**Exercise instructions:** Each line that contains "qPhos" needs to be copied from the listing.

**Records to process:**
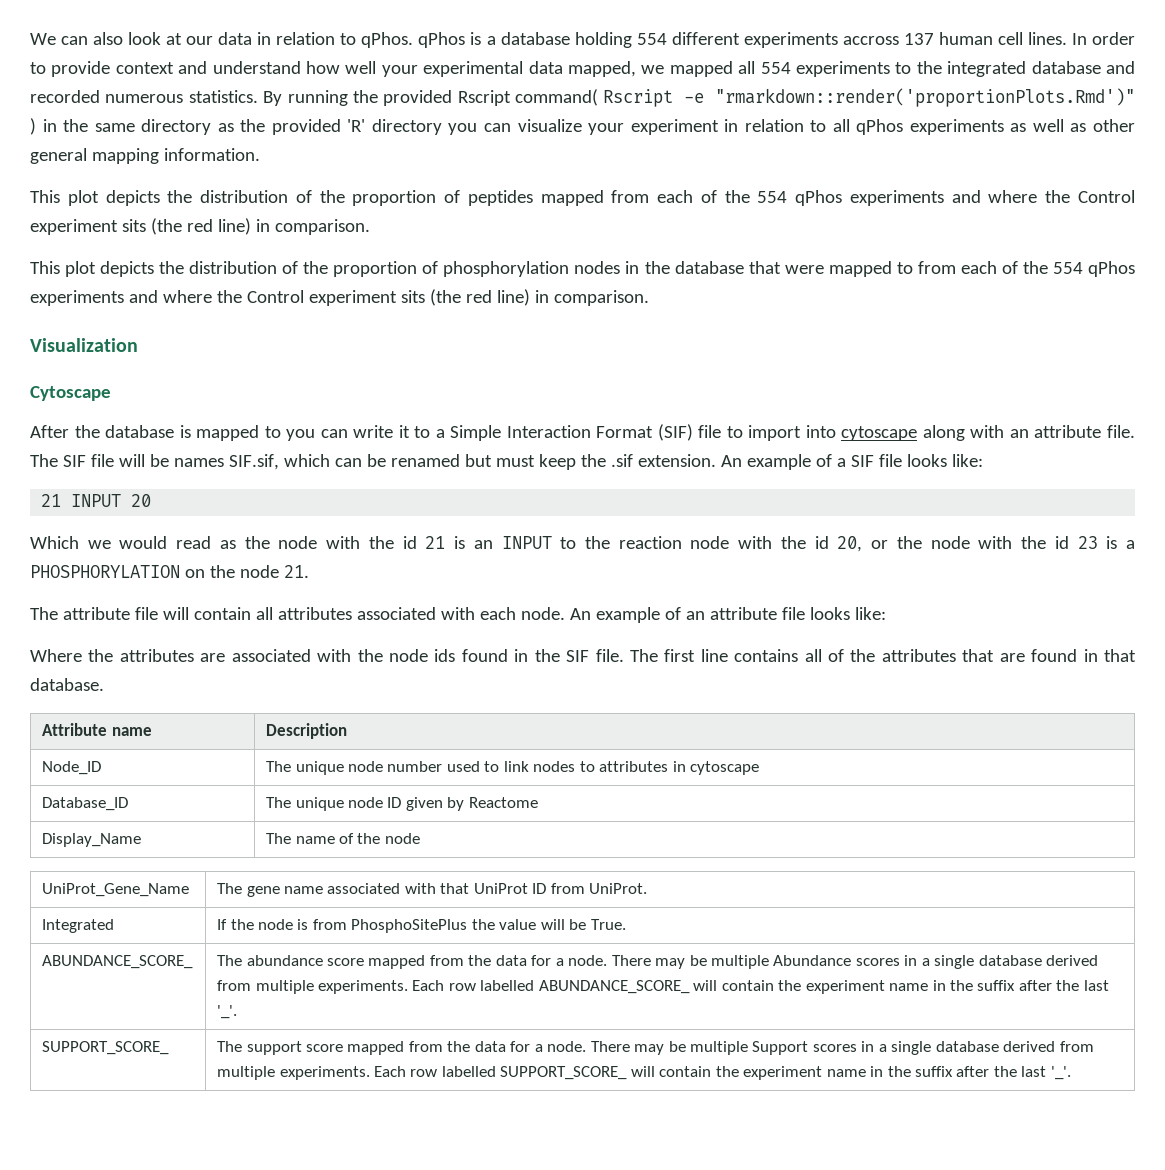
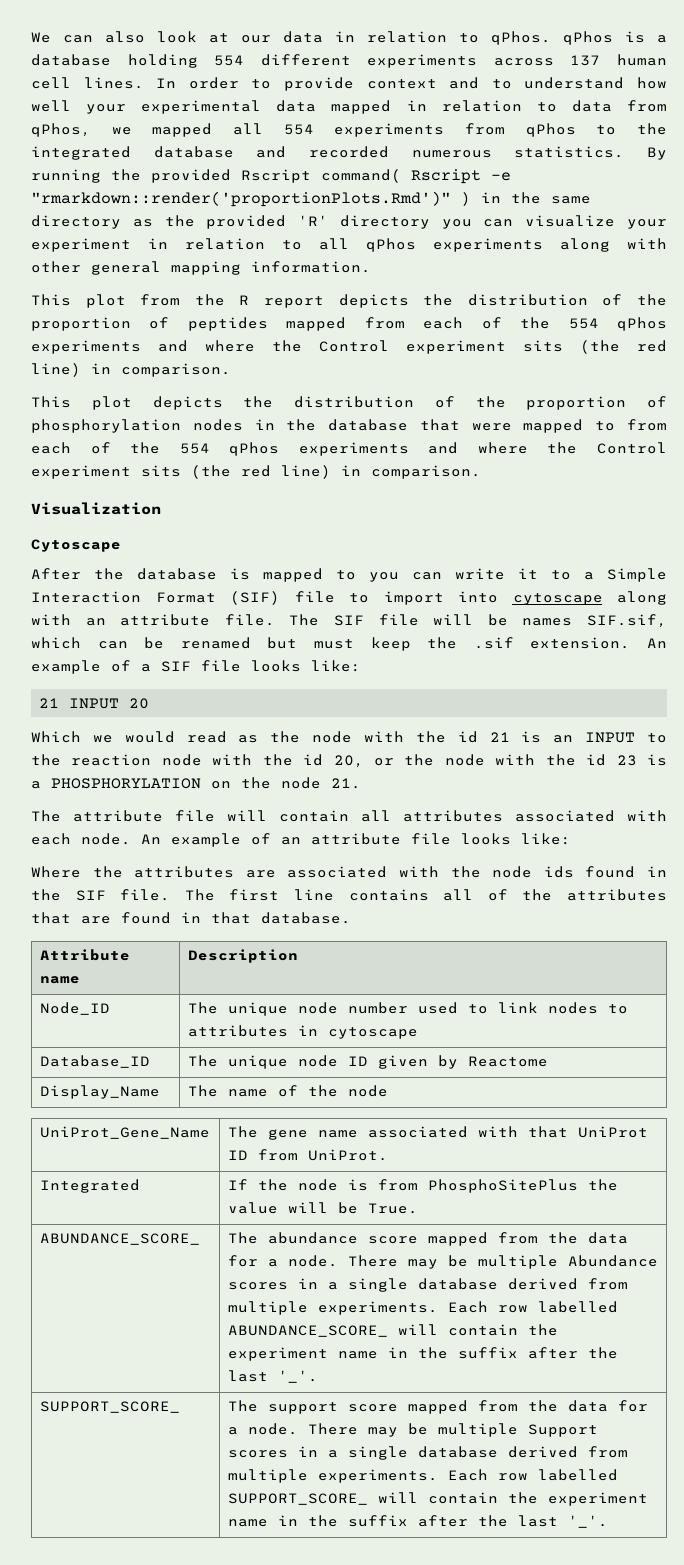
[842,36,899,45] accross -> [493,58,554,66] across
(208, 67) none -> [491,79,512,89] to
[567,61,636,77] mapped, -> [331,100,667,114] [31,123,91,137] mapped in relation to data from qPhos,
(890, 69) none -> [465,123,576,137] from qPhos
[1010,119,1087,132] as well as -> [560,238,667,252] along with
(99, 198) none -> [140,294,324,308] from the R report

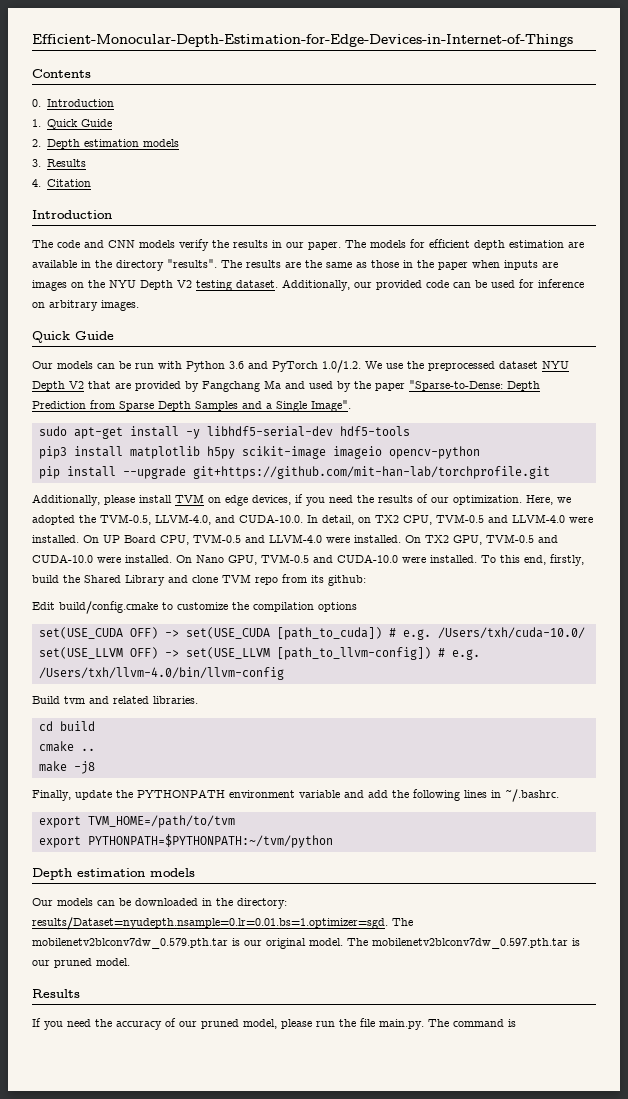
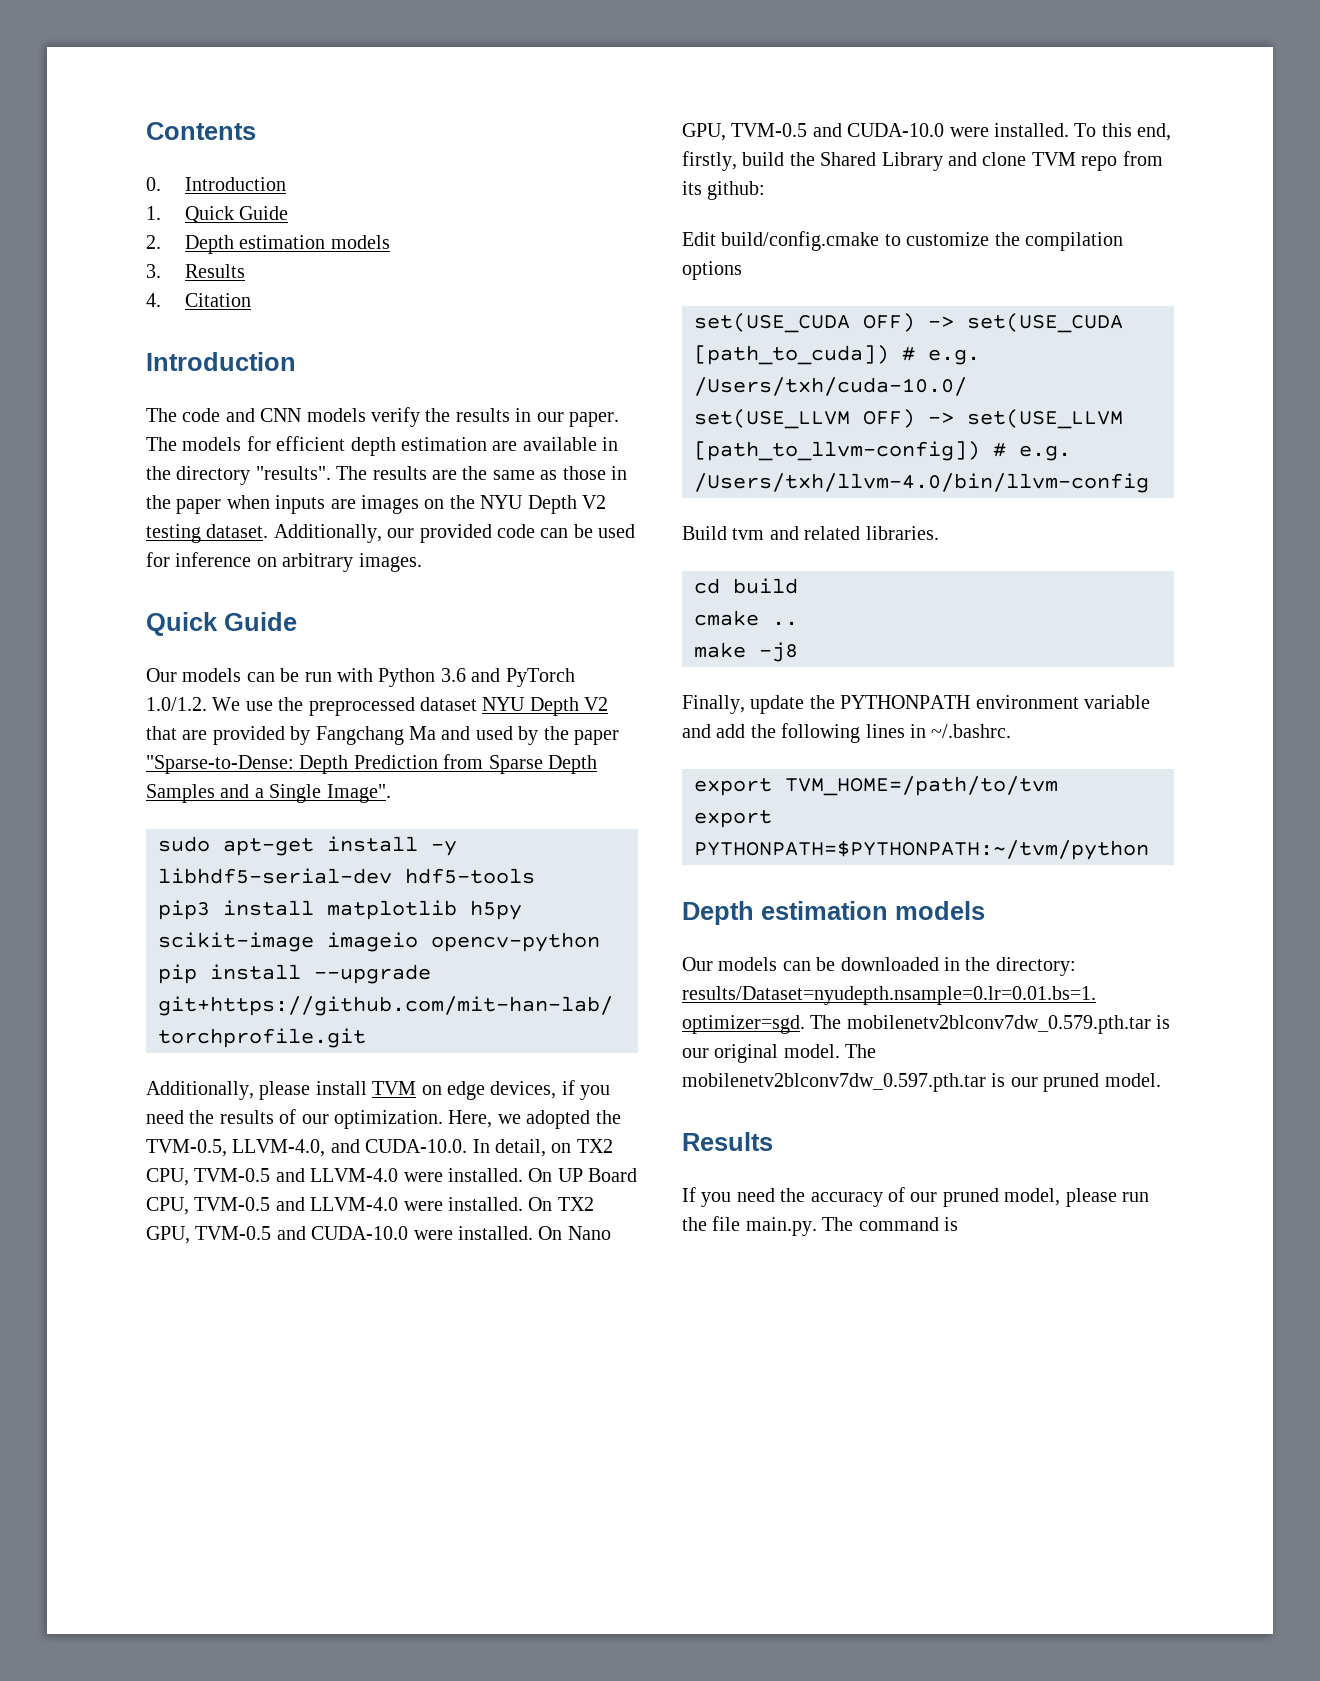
[32,34,573,47] Efficient-Monocular-Depth-Estimation-for-Edge-Devices-in-Internet-of-Things // -> (146, 131) none

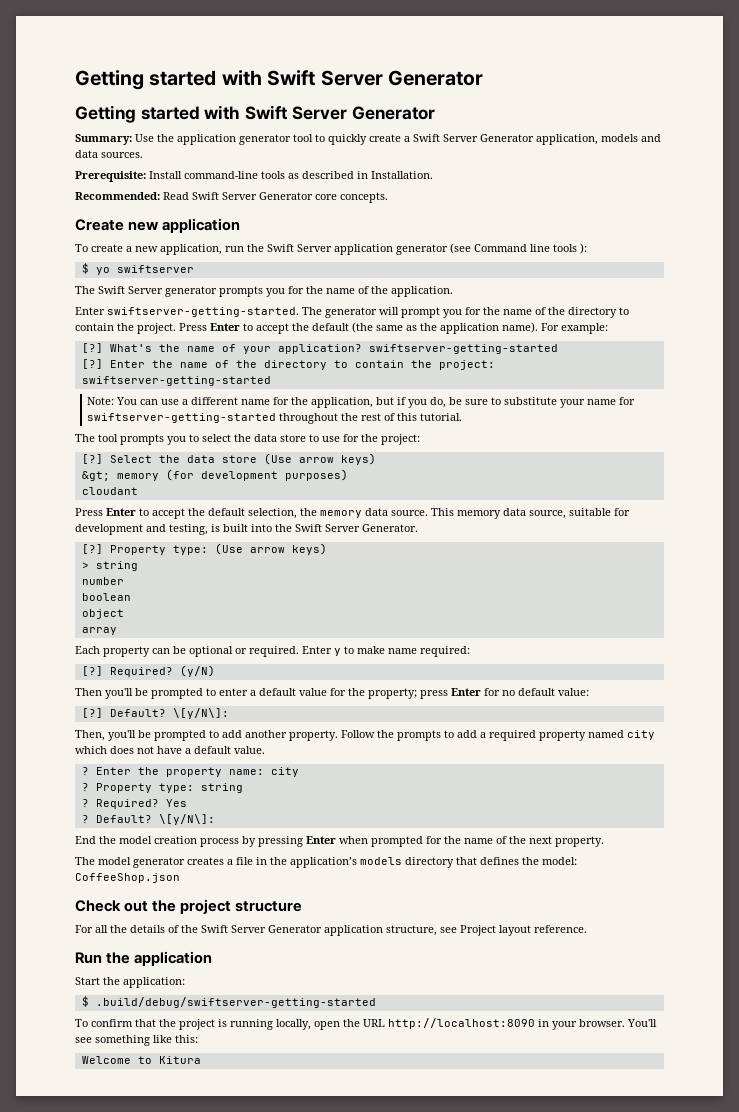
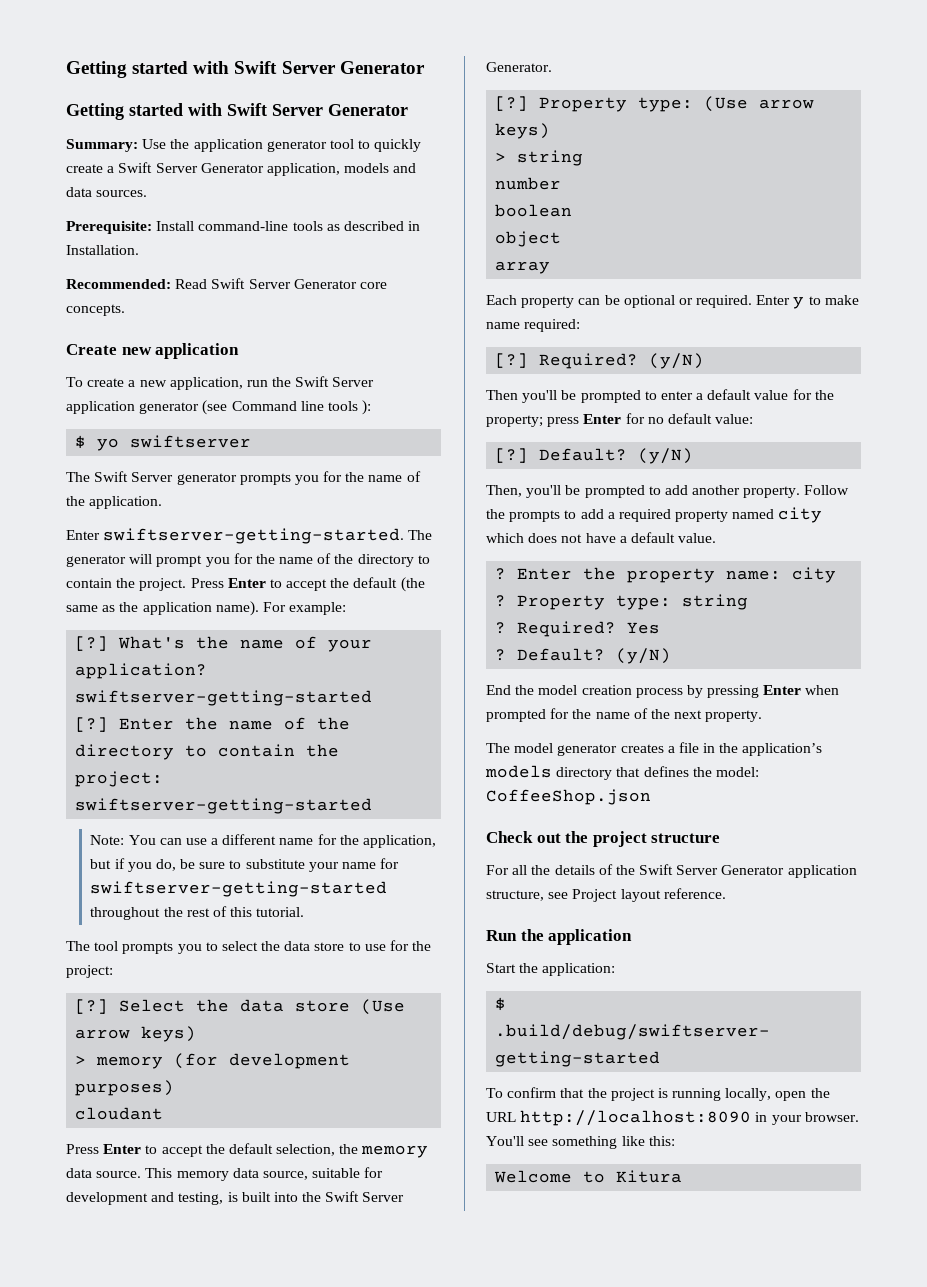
[81,471,110,481] &gt; -> [75,1056,87,1065] >
[172,708,229,719] \[y/N\]: -> [638,448,694,464] (y/N)
[158,814,215,825] \[y/N\]: -> [616,648,672,664] (y/N)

**Response for this exercise:**
[567,61,636,77] mapped, -> [331,100,667,114] [31,123,91,137] mapped in relation to data from qPhos,
(890, 69) none -> [465,123,576,137] from qPhos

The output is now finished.